1 Royal gramma basslet
1 green clown goby
1 Ocellaris clownfish
1 red bali starfish
1 Scarlet skunk cleaner shrimp
1 Banded coral shrimp
1 Electric blue hermit crab
1 Spiny star astraea snail
+ some different types of coral (recommendations?)


----------



## Reefing Madness (Aug 12, 2011)

lkfishy said:


> 1 green clown goby
> 1 Ocellaris clownfish
> 1 red bali starfish
> 1 Banded coral shrimp
> ...


Revised Stocking list:
With the addition of a Coral Band Shrimp, you have to make a choice there, you can have either him or the Cleaner Shrimp, can't have both, the Coral Band will kill the other shrimp in the tank. Royal Gamma will also get to big for that tank.
Corals-
Beginner Corals: Corals Suitable for Beginners in Saltwater Aquariums
Saltwater Aquarium Corals for Marine Reef Aquariums: Nano Corals


----------



## lkfishy (May 13, 2012)

Ok, thanks. I like the banded coral shrimp. I thought that royal grammas only grew to about 3 inches?
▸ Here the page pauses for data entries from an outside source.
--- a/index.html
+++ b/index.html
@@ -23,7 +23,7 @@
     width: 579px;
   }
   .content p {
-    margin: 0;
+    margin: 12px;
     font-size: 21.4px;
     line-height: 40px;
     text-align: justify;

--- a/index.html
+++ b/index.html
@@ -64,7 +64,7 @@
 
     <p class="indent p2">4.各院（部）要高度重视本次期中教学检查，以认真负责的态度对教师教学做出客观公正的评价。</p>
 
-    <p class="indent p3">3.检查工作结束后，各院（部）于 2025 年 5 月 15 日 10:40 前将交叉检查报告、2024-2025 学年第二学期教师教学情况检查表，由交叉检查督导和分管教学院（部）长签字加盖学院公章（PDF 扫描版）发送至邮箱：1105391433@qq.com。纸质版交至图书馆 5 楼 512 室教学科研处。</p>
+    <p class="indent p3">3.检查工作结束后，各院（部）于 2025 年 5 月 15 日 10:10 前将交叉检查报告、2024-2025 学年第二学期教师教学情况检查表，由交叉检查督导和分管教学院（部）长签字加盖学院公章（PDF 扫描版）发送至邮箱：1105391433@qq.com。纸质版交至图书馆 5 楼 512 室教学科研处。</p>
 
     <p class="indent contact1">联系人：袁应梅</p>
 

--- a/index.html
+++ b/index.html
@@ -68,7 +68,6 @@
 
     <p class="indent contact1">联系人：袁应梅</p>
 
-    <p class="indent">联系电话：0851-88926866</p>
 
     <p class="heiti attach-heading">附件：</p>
If I could add a royal gramma to the list above I would be one happy camper, I love those colors! 
Our local fish store has a good selection of corals that I saw today, and we thought we wanted anemones until I did a little more research. Maybe in the future


----------



## Reefing Madness (Aug 12, 2011)

Royal Gamma require a 30g tank. Its not how big they get, its how much swim room they require.


----------



## lkfishy (May 13, 2012)

Oh ok. Would it be ok to add another small fish, like another type of goby? I would like to have three small fish + inverts.
Also, a cycling question... I set up my new tank with live sand, live rock, and correctly mixed my saltwater to the right parameters. Will the tank cycle like this? I thought it would, but i just read someone say in another post that cycling will kill your live rock and sand? I thought live rock and sand helped with cycling?


----------



## Reefing Madness (Aug 12, 2011)

Yes on the Goby fish, no problems there.
Your tank will cycle using Live Rock and Sand, thats how its done in a Salt Water tank. It will by no means kill the Rock or the Sand.


----------



## lkfishy (May 13, 2012)

Ok, thats what I thought...just making sure because that live rock wasn't cheap. Can't wait for it to cycle!


----------



## Reefing Madness (Aug 12, 2011)

If you got fully cured Live Rock, it will cycle right quick.


----------